Squoggle

Mac's tech blog

CentOS Drive Testing

My Server was making noises that were uncharacteristic. This is how I tested my hard drives for failure.

  1. Install smartmontools:
    # yum install smartmontools
  2. Get a listing of all your hard drives:
    # lsblk
  3. Run a test on one of the hard drives:
    # smartctl -t short /dev/sda
    You will see something similar to the following:
    smartctl 7.0 2018-12-30 r4883 [x86_64-linux-3.10.0-693.11.6.el7.x86_64] (local build)
    Copyright (C) 2002-18, Bruce Allen, Christian Franke, www.smartmontools.org
    === START OF OFFLINE IMMEDIATE AND SELF-TEST SECTION ===
    Sending command: "Execute SMART Short self-test routine immediately in off-line mode".
    Drive command "Execute SMART Short self-test routine immediately in off-line mode" successful.
    Testing has begun.
    Please wait 2 minutes for test to complete.
    Test will complete after Fri Sep 23 13:02:21 2022
    Use smartctl -X to abort test.
  4. It will give you a time when you can check the results.

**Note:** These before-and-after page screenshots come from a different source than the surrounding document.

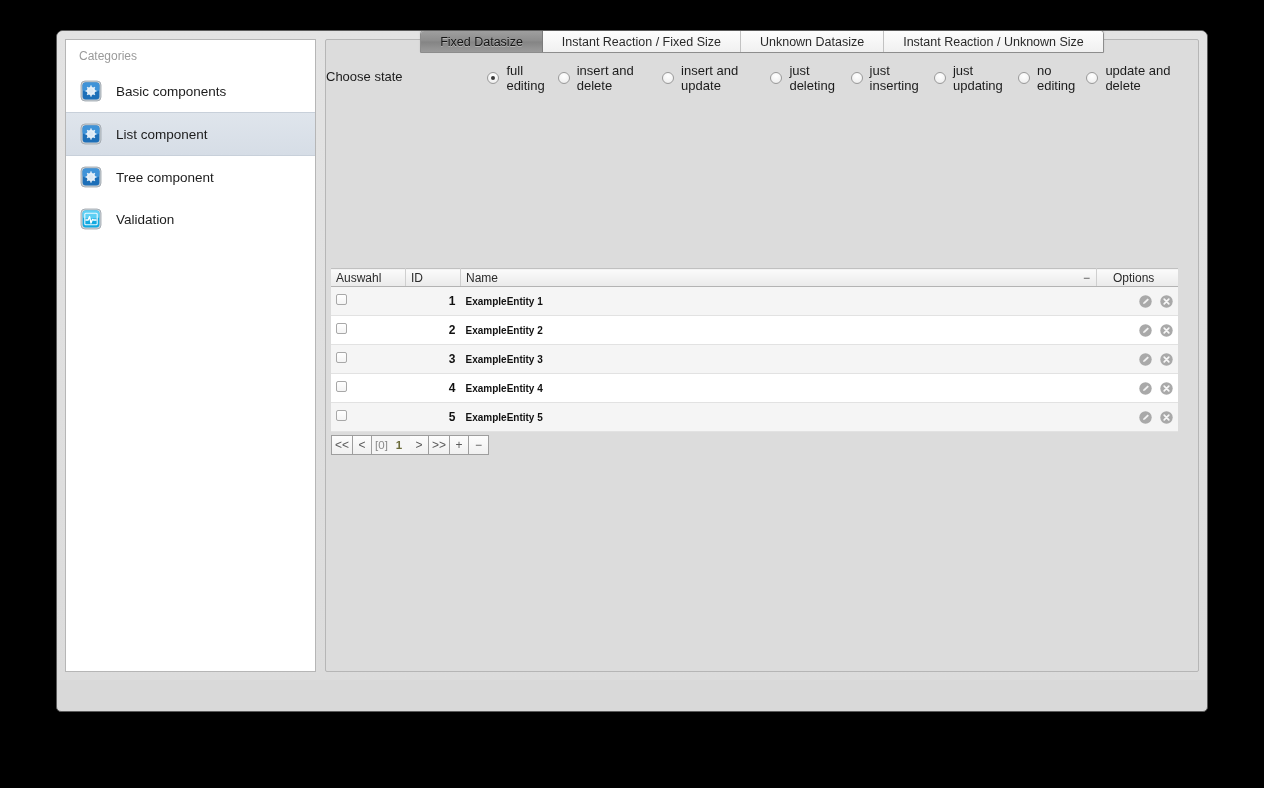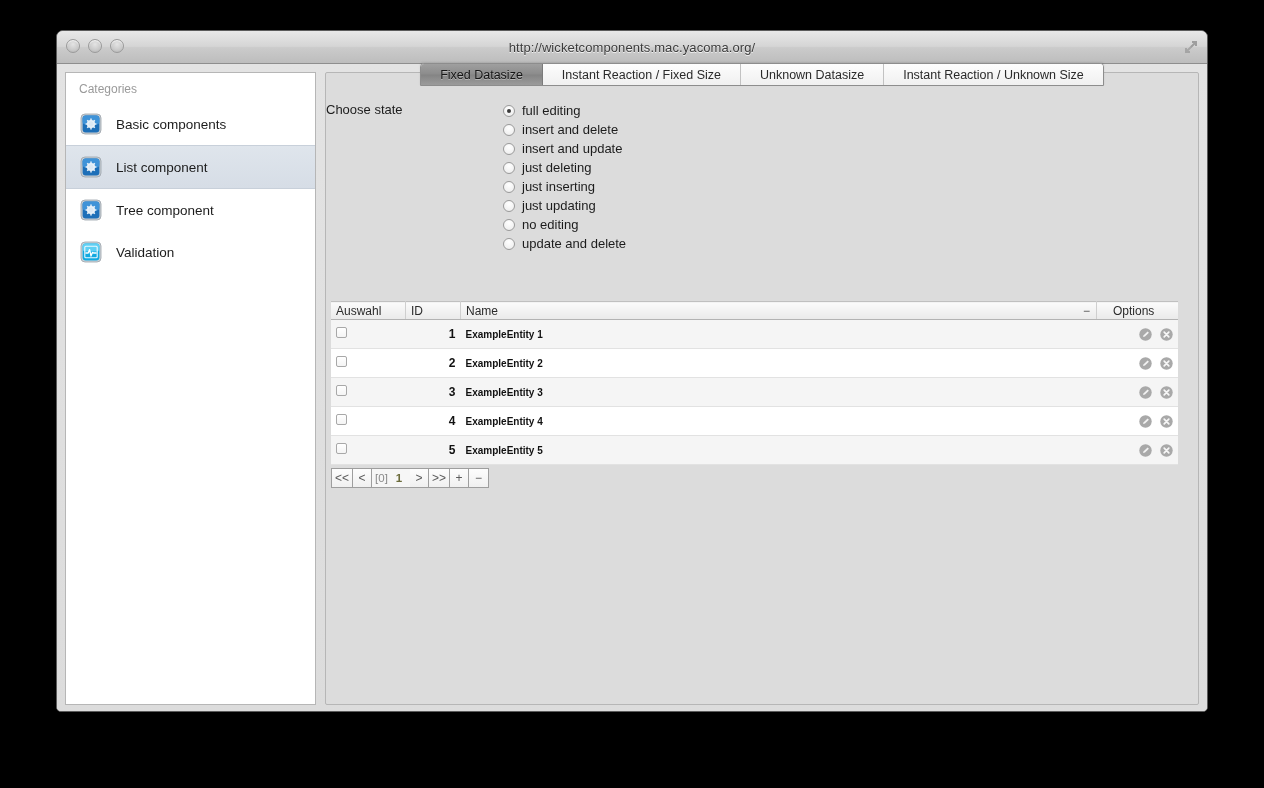--- a/index.html
+++ b/index.html
@@ -302,20 +302,6 @@
 
 <div id="window">
 
-  <div id="titlebar">
-    <div id="traffic">
-      <div class="tl"></div>
-      <div class="tl"></div>
-      <div class="tl"></div>
-    </div>
-    <div id="title-text">http://wicketcomponents.mac.yacoma.org/</div>
-    <div id="resize-corner">
-      <svg width="16" height="16" viewBox="0 0 16 16">
-        <path d="M9 2 L14 2 L14 7 L12 7 L12 5.4 L8.4 9 L7 7.6 L10.6 4 L9 4 Z" fill="#6e6e6e"></path>
-        <path d="M7 14 L2 14 L2 9 L4 9 L4 10.6 L7.6 7 L9 8.4 L5.4 12 L7 12 Z" fill="#8a8a8a"></path>
-      </svg>
-    </div>
-  </div>
 
   <div id="wbody">
 

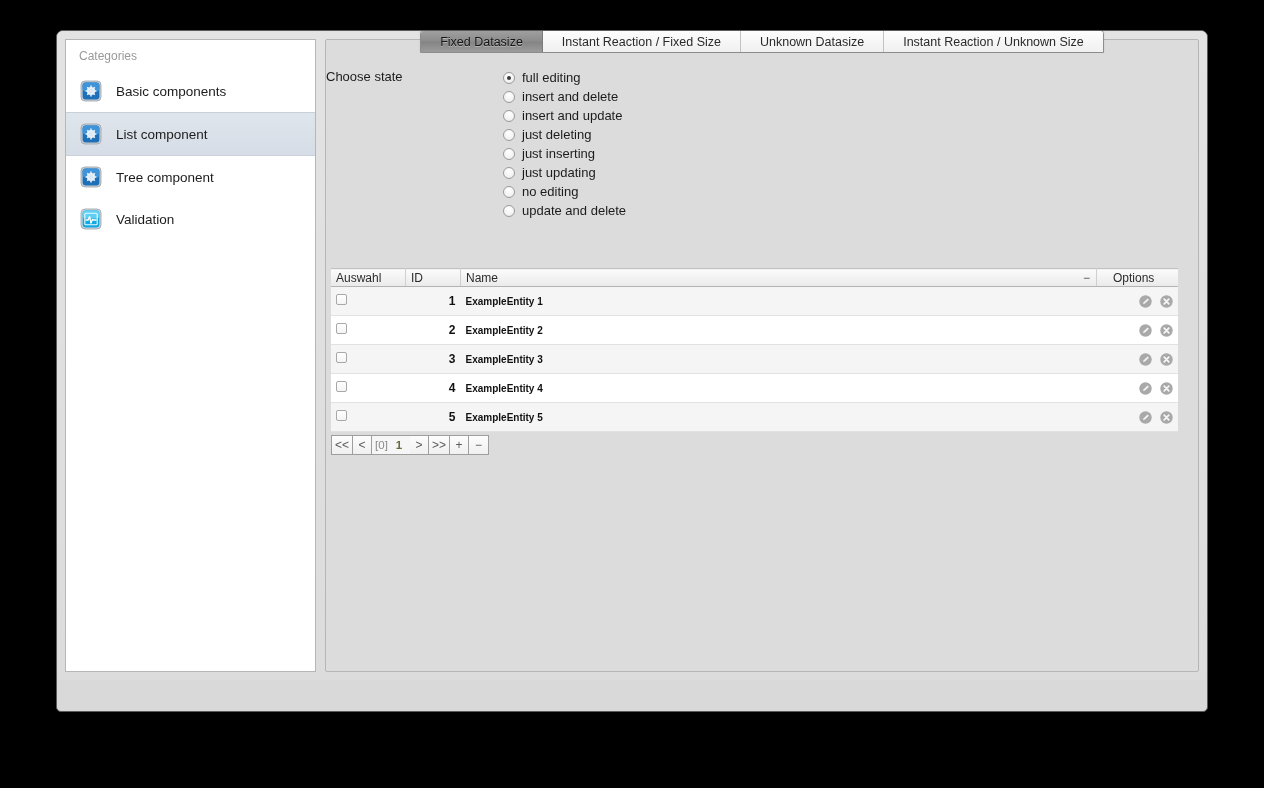--- a/index.html
+++ b/index.html
@@ -166,7 +166,7 @@
     padding-top: 1px;
     box-sizing: border-box;
   }
-  #radios { display: flex; flex-direction: column; }
+  #radios { display: flex; flex-direction: row; }
   .radio-row {
     display: flex;
     align-items: center;

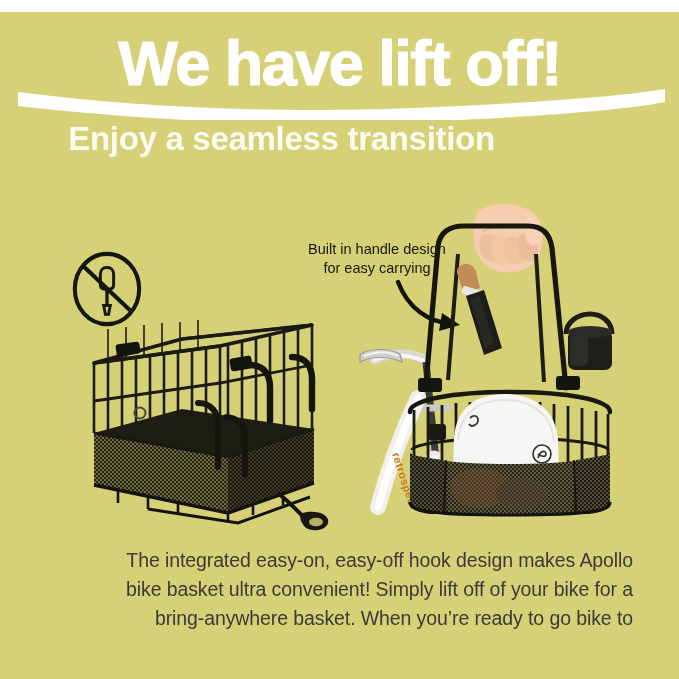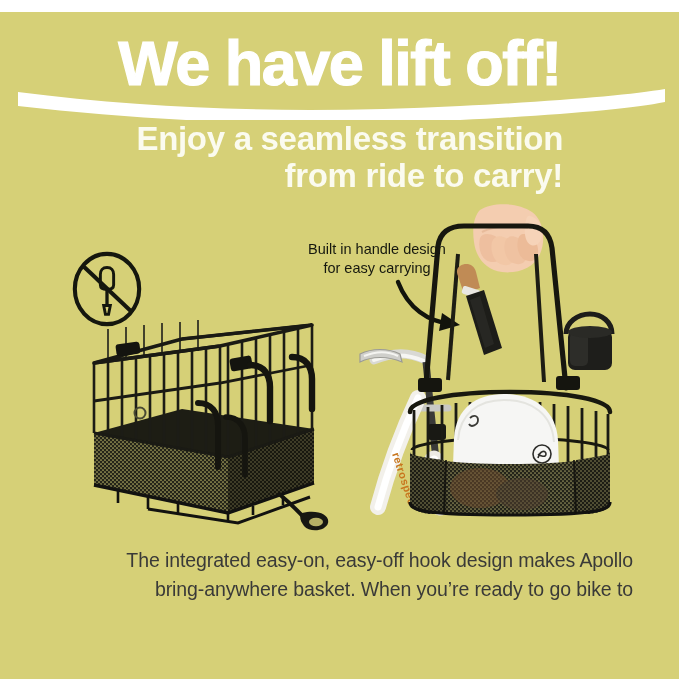--- a/index.html
+++ b/index.html
@@ -21,7 +21,7 @@
   }
   .swoosh{position:absolute;left:0;top:68px;width:679px;height:40px;pointer-events:none;}
   .subhead{
-    position:absolute;left:0;top:108px;width:563px;text-align:right;
+    position:absolute;left:0;top:108px;width:563px;text-align:center;
     font-weight:bold;font-size:33px;line-height:37px;color:#fbfbef;
     letter-spacing:-0.3px;
   }

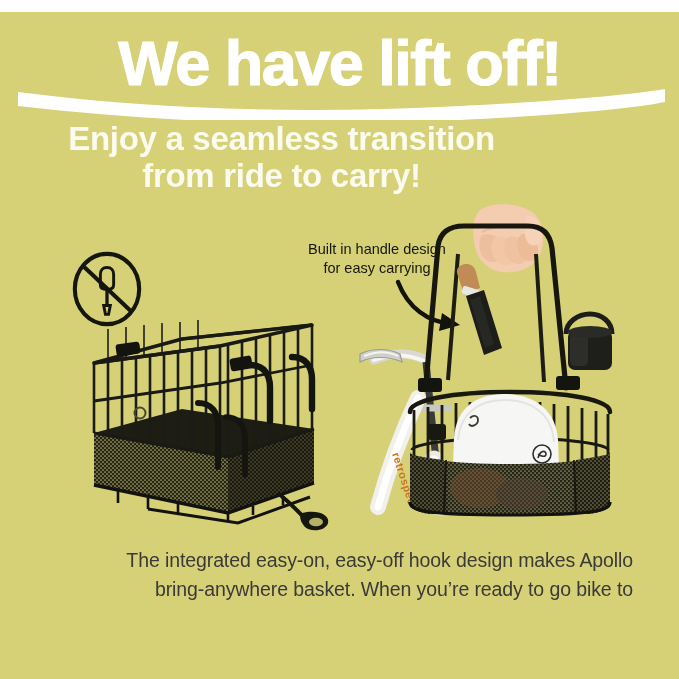--- a/index.html
+++ b/index.html
@@ -63,7 +63,6 @@
 
   <div class="subhead">
     <span>Enjoy a seamless transition</span>
-    <span class="l2">from ride to carry!</span>
   </div>
 
   <svg class="notools" viewBox="0 0 80 80">

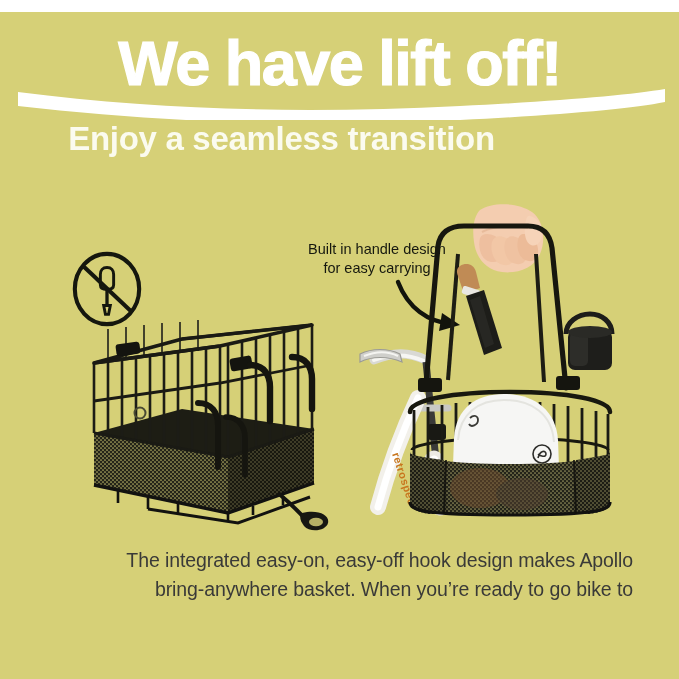--- a/index.html
+++ b/index.html
@@ -291,6 +291,7 @@
 
   <div class="body-copy">
     <span>The integrated easy-on, easy-off hook design makes Apollo</span>
+    <span>bike basket ultra convenient! Simply lift off of your bike for a</span>
     <span>bring-anywhere basket. When you’re ready to go bike to</span>
   </div>
 

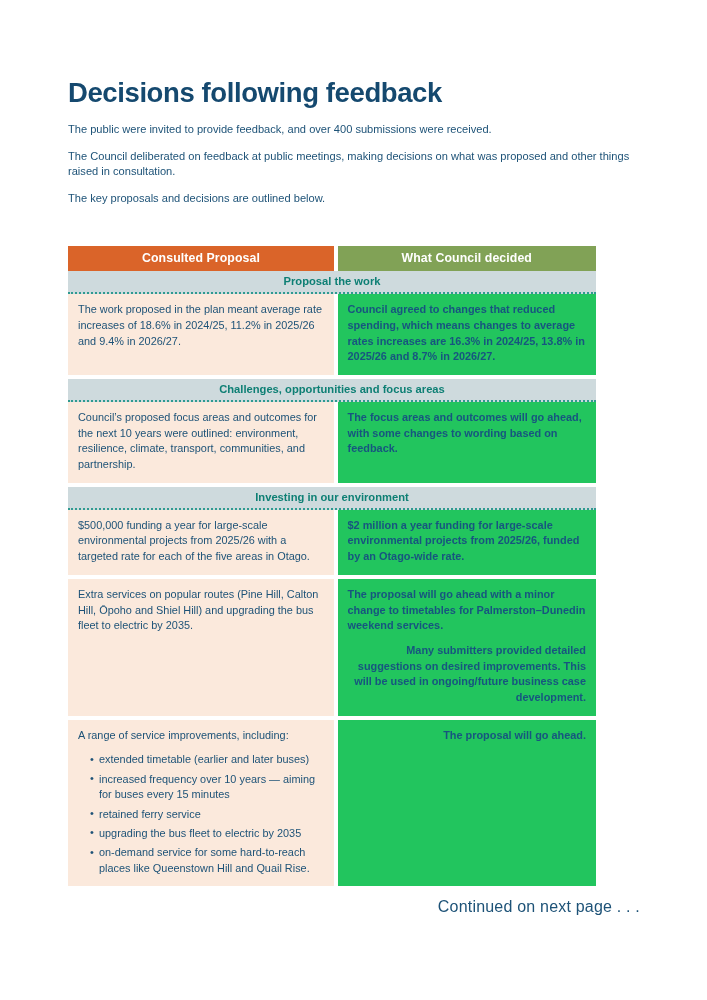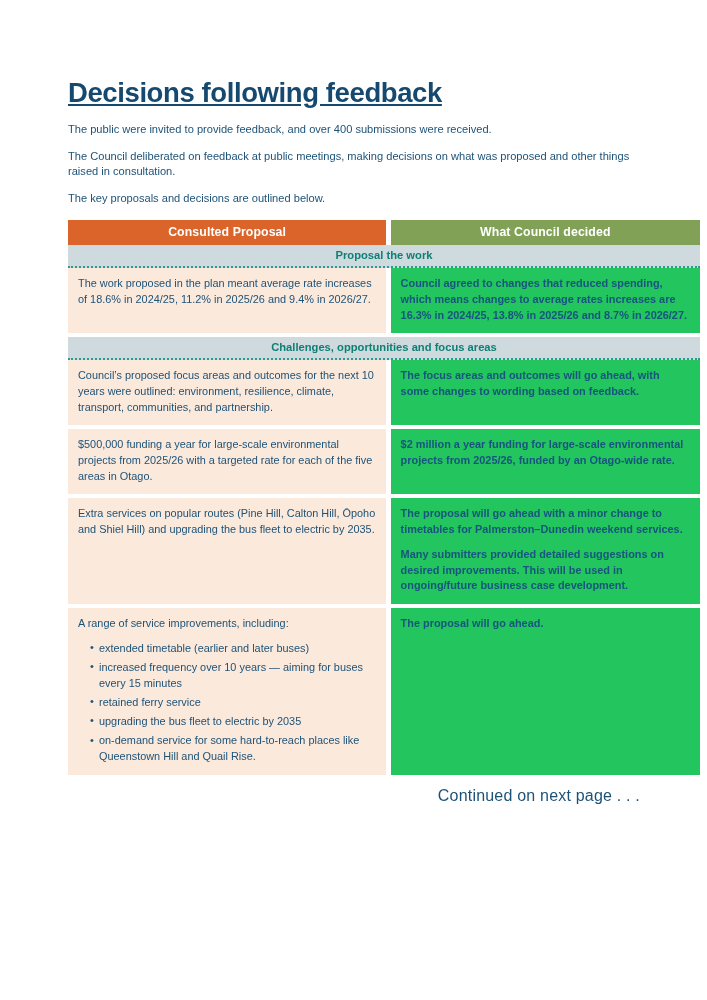--- a/index.html
+++ b/index.html
@@ -34,7 +34,6 @@
     letter-spacing: -0.4px;
     margin: 0 0 14px 0;
     line-height: 1.08;
-    text-decoration: underline;
   }
   .intro-para {
     font-size: 11.1px;

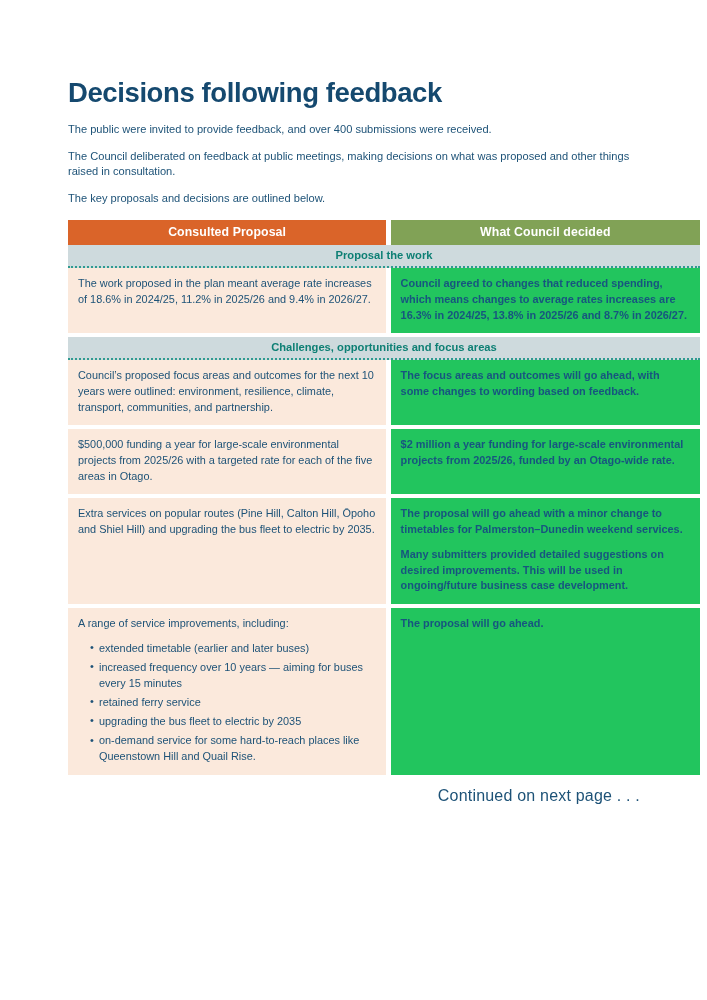--- a/index.html
+++ b/index.html
@@ -46,8 +46,8 @@
 
   
   .decision-table {
-    margin-top: 13px;
-    width: 632px;
+    margin-top: 39px;
+    width: 528px;
     border-collapse: separate;
     border-spacing: 0;
     border-radius: 22px;

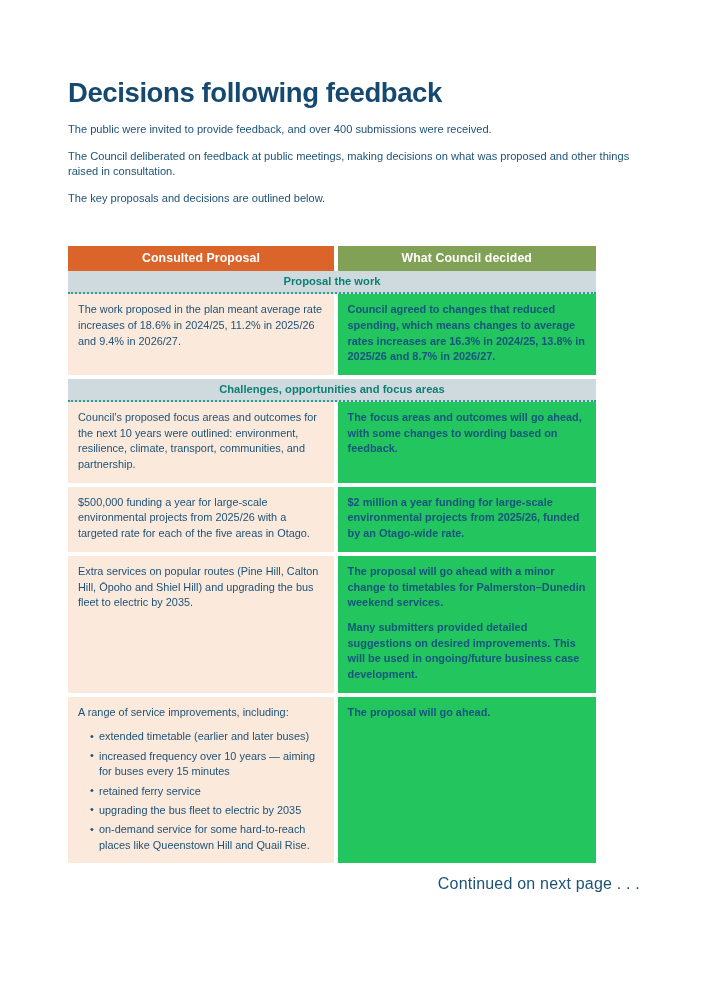--- a/index.html
+++ b/index.html
@@ -181,6 +181,9 @@
             <td colspan="3"></td>
           </tr>
 
+        <tr class="section-band">
+          <td colspan="3">Investing in our environment</td>
+        </tr>
         <tr class="body-row">
           <td class="cell-left">$500,000 funding a year for large-scale environmental projects from 2025/26 with a targeted rate for each of the five areas in Otago.</td>
           <td class="cell-gap"></td>

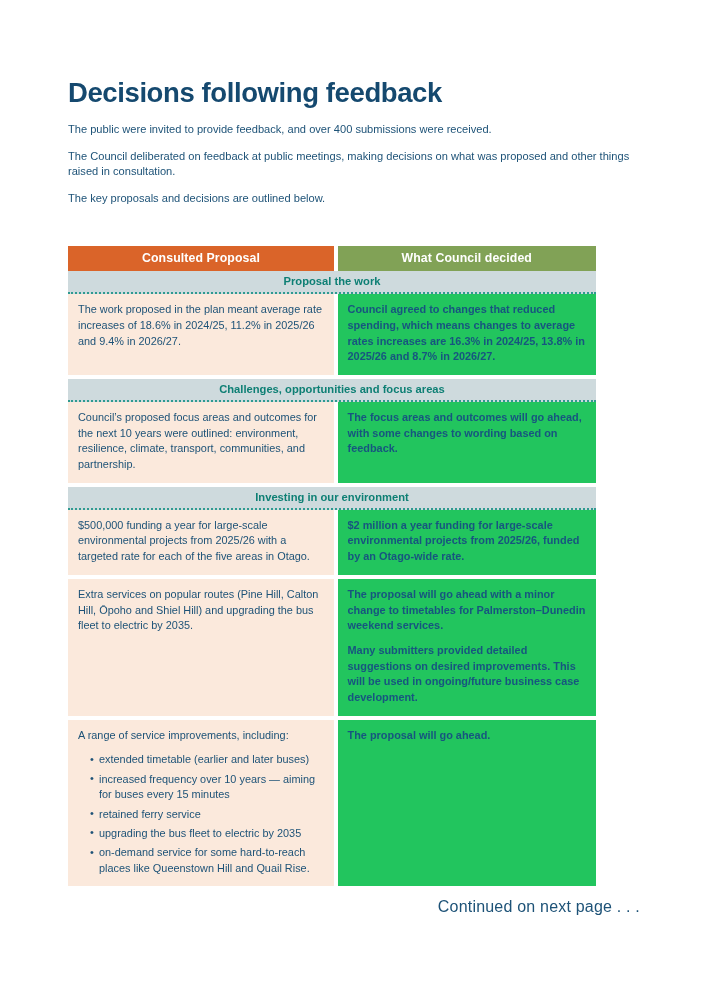--- a/index.html
+++ b/index.html
@@ -104,7 +104,7 @@
     width: 280px;
   }
   .cell-right p, .cell-left p { margin: 0 0 9px 0; }
-  .cell-right p:last-child, .cell-left p:last-child { margin-bottom: 0; }
+  .cell-right p:last-child, .cell-left p:last-child { margin-bottom: 0; text-align: right; }
   .bullet-list {
     margin: 2px 0 0 0;
     padding: 0 0 0 12px;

When the time has elapsed, come back and check the results like this:
    # smartctl -H /dev/sda
    smartctl 7.0 2018-12-30 r4883 [x86_64-linux-3.10.0-693.11.6.el7.x86_64] (local build)
    Copyright (C) 2002-18, Bruce Allen, Christian Franke, www.smartmontools.org
    === START OF READ SMART DATA SECTION ===
    SMART overall-health self-assessment test result: PASSED
  5. If the test fails you will see something like this:
    # smartctl -H /dev/sdb
    smartctl 7.0 2018-12-30 r4883 [x86_64-linux-3.10.0-693.11.6.el7.x86_64] (local build)
    Copyright (C) 2002-18, Bruce Allen, Christian Franke, www.smartmontools.org
    === START OF READ SMART DATA SECTION ===
    SMART overall-health self-assessment test result: FAILED!
    Drive failure expected in less than 24 hours. SAVE ALL DATA.
    Failed Attributes:
    ID# ATTRIBUTE_NAME FLAG VALUE WORST THRESH TYPE UPDATED WHEN_FAILED RAW_VALUE
    5 Reallocated_Sector_Ct 0x0033 063 063 140 Pre-fail Always FAILING_NOW 1089
  6. Looks like you need to replace /dev/sdb

How to Replace the Hard drive

This is what I did to replace the hard drive.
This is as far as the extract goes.